“If you know how to hold your tongue you shall have one hundred thousand francs.”
Then, drawing a table before the door opening into the adjoining room, he intrenched himself behind it as behind a rampart, and awaited the approach of the enemy.
The next moment the door was forced open, and a squad of police, under the command of Inspector Gevrol, entered the room.
“Surrender!” cried the inspector.
Martial did not move; his pistol was turned upon the intruder.
“If I can parley with them, and hold them in check only two minutes, all may yet be saved,” he thought.
He obtained the wished-for delay; then he threw his weapon to the ground, and was about to bound through the back-door, when a policeman, who had gone round to the rear of the house, seized him about the body, and threw him to the floor.
From this side he expected only assistance, so he cried:
“Lost! It is the Prussians who are coming!”
In the twinkling of an eye he was bound; and two hours later he was an inmate of the station-house at the Place d’Italie.
He had played his part so perfectly, that he had deceived even Gevrol. The other participants in the broil were dead, and he could rely upon the Widow Chupin. But he knew that the trap had been set for him by Jean Lacheneur; and he read a whole volume of suspicion in the eyes of the young officer who had cut off his retreat, and who was called Lecoq by his companions.
CHAPTER LV
The Duc de Sairmeuse was one of those men who remain superior to all fortuitous circumstances, good or bad.
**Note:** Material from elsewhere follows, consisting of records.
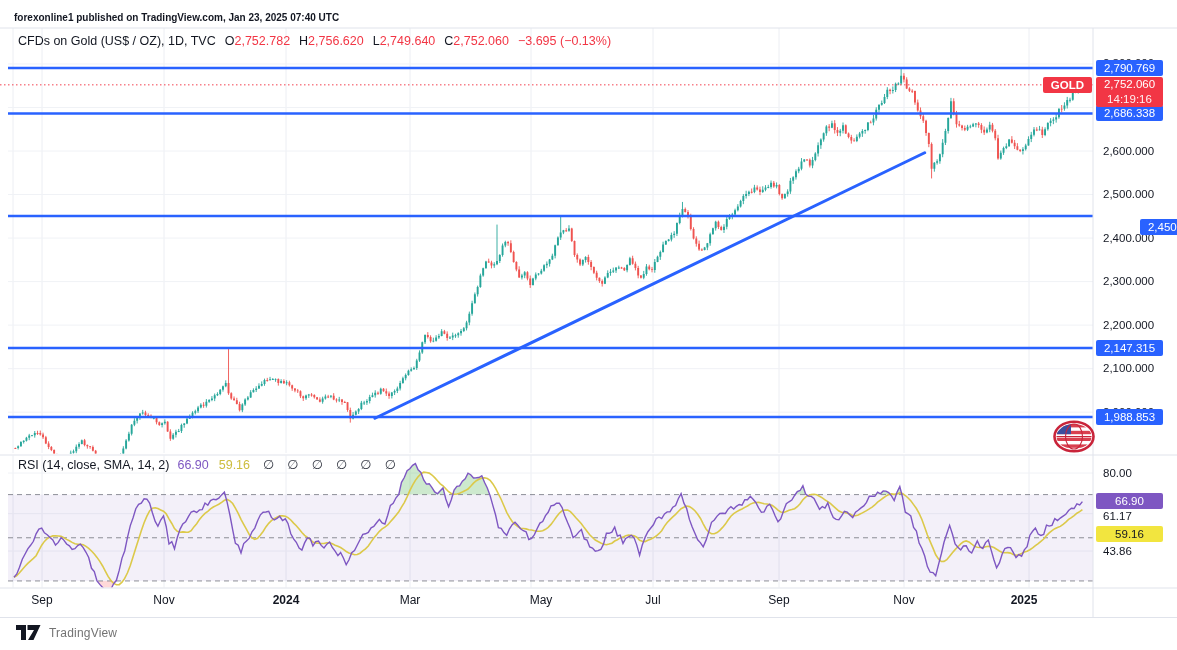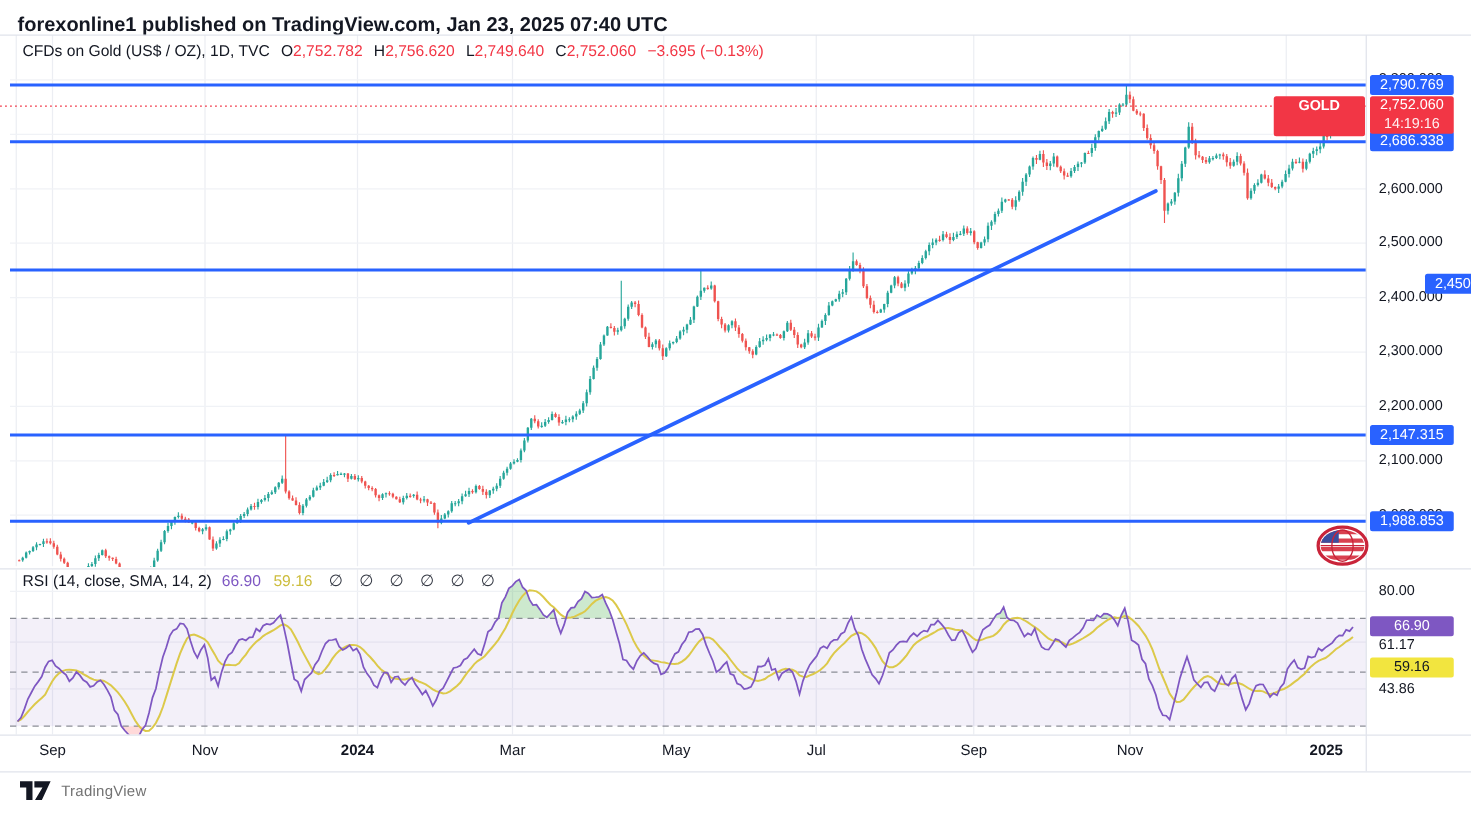--- a/index.html
+++ b/index.html
@@ -1,39 +1,39 @@
 <!DOCTYPE html>
 <html><head>
 <meta charset="utf-8">
 <style>
   *{box-sizing:border-box}
   html,body{margin:0;padding:0;background:#fff;width:1177px;height:650px;overflow:hidden;
     font-family:"Liberation Sans","DejaVu Sans",sans-serif;color:#131722;-webkit-font-smoothing:antialiased}
   .abs{position:absolute}
-  #publish{left:14px;top:12px;font-size:16px;font-weight:700;white-space:nowrap}
+  #publish{left:14px;top:12px;font-size:10px;font-weight:700;white-space:nowrap}
   #legend{left:18px;top:34px;font-size:12.5px;white-space:nowrap;z-index:5}
   #legend .sym{color:#131722}
   #legend .pair{margin-left:9px}
   #legend .k{color:#131722}
   #legend .v{color:#f23645}
   #legend .chg{color:#f23645;margin-left:9px}
   #rsiLegend{left:18px;top:457px;font-size:12.5px;white-space:nowrap;z-index:5}
   #rsiLegend .val{color:#7e57c2;margin-left:8px}
   #rsiLegend .sma{color:#cdbd3d;margin-left:10px}
   #rsiLegend .nul{color:#363a45;margin-left:13px;font-size:13px}
   .ax-label{position:absolute;left:1103px;font-size:11.5px;color:#131722;line-height:13px;white-space:nowrap;z-index:2}
   .ax-badge{position:absolute;left:1096px;width:67px;border-radius:2px;color:#fff;font-size:11.5px;
     text-align:center;height:16px;line-height:16px;z-index:3;white-space:nowrap}
   .b-blue{background:#2962ff}
   .b-red{background:#f23645}
   .b-purple{background:#7e57c2}
   .b-yellow{background:#f2e53f;color:#131722}
   #curPrice{height:30px;line-height:15px;z-index:4}
-  #goldBadge{position:absolute;right:85px;top:77px;height:32px;line-height:16px;background:#f23645;color:#fff;
-    font-size:11.5px;font-weight:700;padding:0 20px;border-radius:2px;z-index:4}
+  #goldBadge{position:absolute;right:85px;top:77px;height:16px;line-height:16px;background:#f23645;color:#fff;
+    font-size:11.5px;font-weight:700;padding:0 8px;border-radius:2px;z-index:4}
   .t-label{position:absolute;transform:translateX(-50%);font-size:12px;color:#131722;top:593px;z-index:2}
   .t-bold{font-weight:700}
   #footer{left:16px;top:624px;display:flex;align-items:center;gap:8px;z-index:5}
   #footerText{font-size:12px;font-weight:400;color:#737373;letter-spacing:.2px}
   #econLogo{left:1052px;top:420px;z-index:2}
   svg{display:block}
 </style>
 </head>
 <body>
 
@@ -150,21 +150,21 @@
   </div>
 <div id="timeAxis">
     <div class="t-label" style="left: 42px;">Sep</div>
     <div class="t-label" style="left: 164px;">Nov</div>
     <div class="t-label t-bold" style="left: 286px;">2024</div>
     <div class="t-label" style="left: 410px; text-align: center;">Mar</div>
     <div class="t-label" style="left: 531px; padding-left: 20px;">May</div>
     <div class="t-label" style="left: 653px;">Jul</div>
     <div class="t-label" style="left: 779px;">Sep</div>
     <div class="t-label" style="left: 904px;">Nov</div>
-    <div class="t-label t-bold" style="left: 1061px;">2025</div>
+    <div class="t-label t-bold" style="left: 1024px;">2025</div>
   </div>
 
 <div id="econLogo" class="abs">
   <svg width="44" height="33" viewBox="0 0 44 33">
     <defs>
         <clipPath id="ec">
           <ellipse cx="22" cy="16.5" rx="17.5" ry="12.5"></ellipse>
         </clipPath>
       </defs>
     <ellipse cx="22" cy="16.5" rx="19.5" ry="14.8" fill="#fff" stroke="#c9243a" stroke-width="2.6"></ellipse>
He was a man of vast experience, and great natural shrewdness. His mind was quick to act, and fertile in resources. But when he found himself immured in the damp and loathsome station-house, after the terrible scenes at the Poivriere, he relinquished all hope.
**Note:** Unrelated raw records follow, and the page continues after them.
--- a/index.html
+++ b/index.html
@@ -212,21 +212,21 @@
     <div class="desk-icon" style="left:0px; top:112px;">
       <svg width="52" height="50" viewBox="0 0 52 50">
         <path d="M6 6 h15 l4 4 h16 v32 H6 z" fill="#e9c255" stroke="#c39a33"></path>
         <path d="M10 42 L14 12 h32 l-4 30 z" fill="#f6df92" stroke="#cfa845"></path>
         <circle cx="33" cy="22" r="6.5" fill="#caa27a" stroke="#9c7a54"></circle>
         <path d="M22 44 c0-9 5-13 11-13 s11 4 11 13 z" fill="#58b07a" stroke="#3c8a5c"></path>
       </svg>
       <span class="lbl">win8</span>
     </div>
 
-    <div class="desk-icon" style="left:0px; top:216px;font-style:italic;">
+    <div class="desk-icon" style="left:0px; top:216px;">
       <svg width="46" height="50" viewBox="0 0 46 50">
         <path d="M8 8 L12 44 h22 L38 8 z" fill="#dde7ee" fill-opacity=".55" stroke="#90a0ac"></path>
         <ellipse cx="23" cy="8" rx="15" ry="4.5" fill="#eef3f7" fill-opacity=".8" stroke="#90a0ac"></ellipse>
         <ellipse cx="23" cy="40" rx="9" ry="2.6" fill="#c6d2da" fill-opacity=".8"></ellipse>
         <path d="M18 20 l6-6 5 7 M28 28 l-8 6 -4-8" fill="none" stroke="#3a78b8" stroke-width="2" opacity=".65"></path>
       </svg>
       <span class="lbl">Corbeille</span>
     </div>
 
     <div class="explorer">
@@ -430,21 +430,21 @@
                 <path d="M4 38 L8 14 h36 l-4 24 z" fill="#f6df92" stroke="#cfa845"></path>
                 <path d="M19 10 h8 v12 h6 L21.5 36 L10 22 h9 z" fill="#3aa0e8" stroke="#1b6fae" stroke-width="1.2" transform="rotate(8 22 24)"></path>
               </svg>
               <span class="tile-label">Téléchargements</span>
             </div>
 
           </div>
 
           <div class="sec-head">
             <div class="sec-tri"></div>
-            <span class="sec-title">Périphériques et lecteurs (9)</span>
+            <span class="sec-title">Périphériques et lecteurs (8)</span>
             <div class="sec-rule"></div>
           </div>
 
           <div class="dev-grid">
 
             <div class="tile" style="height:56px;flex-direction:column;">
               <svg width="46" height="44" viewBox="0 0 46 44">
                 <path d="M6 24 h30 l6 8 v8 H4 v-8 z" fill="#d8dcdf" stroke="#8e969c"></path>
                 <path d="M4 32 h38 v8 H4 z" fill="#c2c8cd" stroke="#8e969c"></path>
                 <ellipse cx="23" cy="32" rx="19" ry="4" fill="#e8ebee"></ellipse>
Martial knew that Justice does not trust to appearances, and that when she finds herself confronted by a mystery, she does not rest until she has fathomed it.
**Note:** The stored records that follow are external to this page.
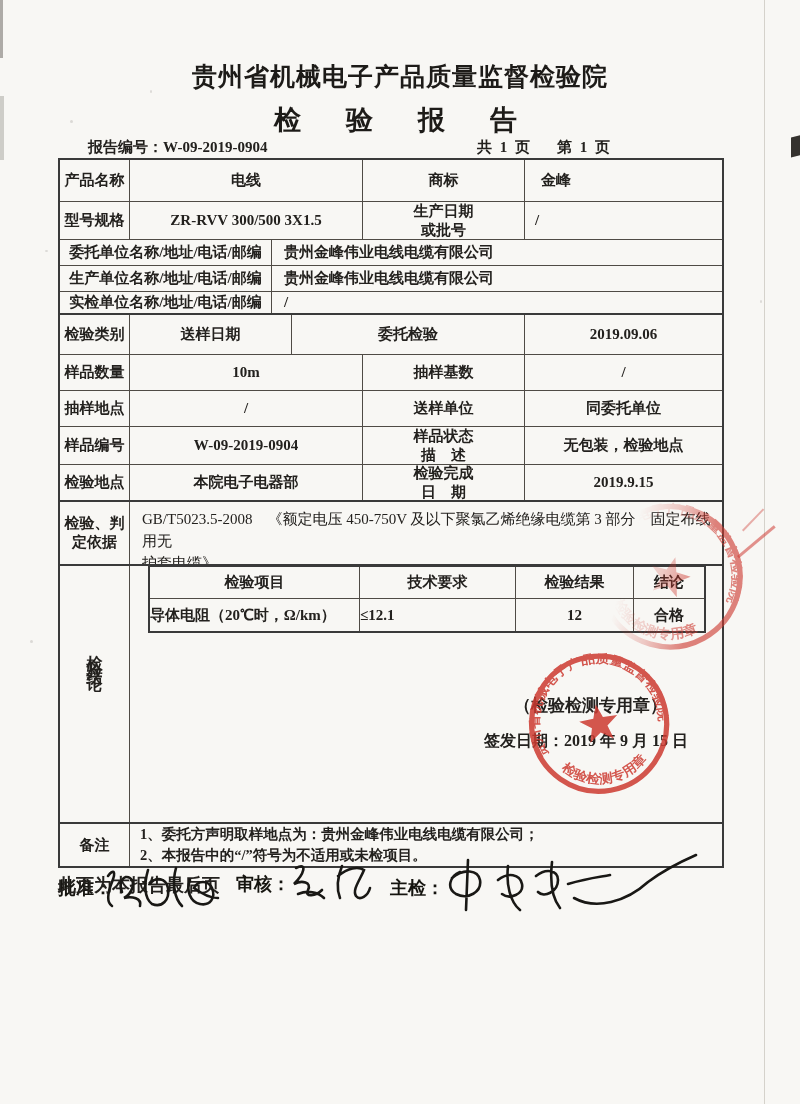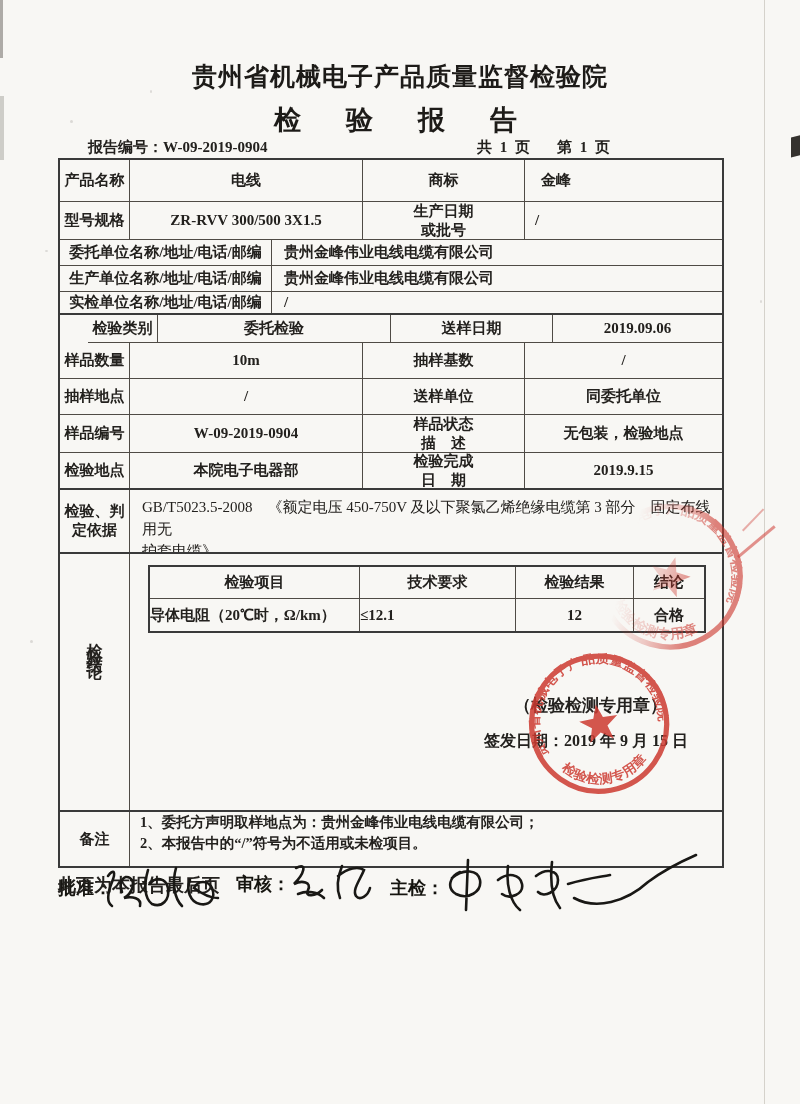--- a/index.html
+++ b/index.html
@@ -122,24 +122,24 @@
     <div class="row" style="height:26px;">
       <div class="c wl">生产单位名称/地址/电话/邮编</div>
       <div class="c grow end left pad12">贵州金峰伟业电线电缆有限公司</div>
     </div>
 
     <div class="row thick" style="height:23px;">
       <div class="c wl">实检单位名称/地址/电话/邮编</div>
       <div class="c grow end left pad12">/</div>
     </div>
 
-    <div class="row" style="height:28px;margin-left:28px;">
+    <div class="row" style="height:40px;">
       <div class="c w1">检验类别</div>
+      <div class="c w3">送样日期</div>
       <div class="c w2">委托检验</div>
-      <div class="c w3">送样日期</div>
       <div class="c w4 end">2019.09.06</div>
     </div>
 
     <div class="row" style="height:36px;">
       <div class="c w1">样品数量</div>
       <div class="c w2">10m</div>
       <div class="c w3">抽样基数</div>
       <div class="c w4 end">/</div>
     </div>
Martial knew, only too well, that if his identity was established, the authorities would endeavor to discover the reason of his presence at the Poivriere. That this reason would soon be discovered, he could not doubt, and, in that case, the crime at the Borderie, and the guilt of the duchess, would undoubtedly be made public.
This meant the Court of Assizes, prison, a frightful scandal, dishonor, eternal disgrace!
And the power he had wielded in former days was a positive disadvantage to him now. His place was now filled by his political adversaries. Among them were two personal enemies upon whom he had inflicted those terrible wounds of vanity which are never healed. What an opportunity for revenge this would afford them!
At the thought of this ineffaceable stain upon the great name of Sairmeuse, which was his pride and his glory, reason almost forsook him.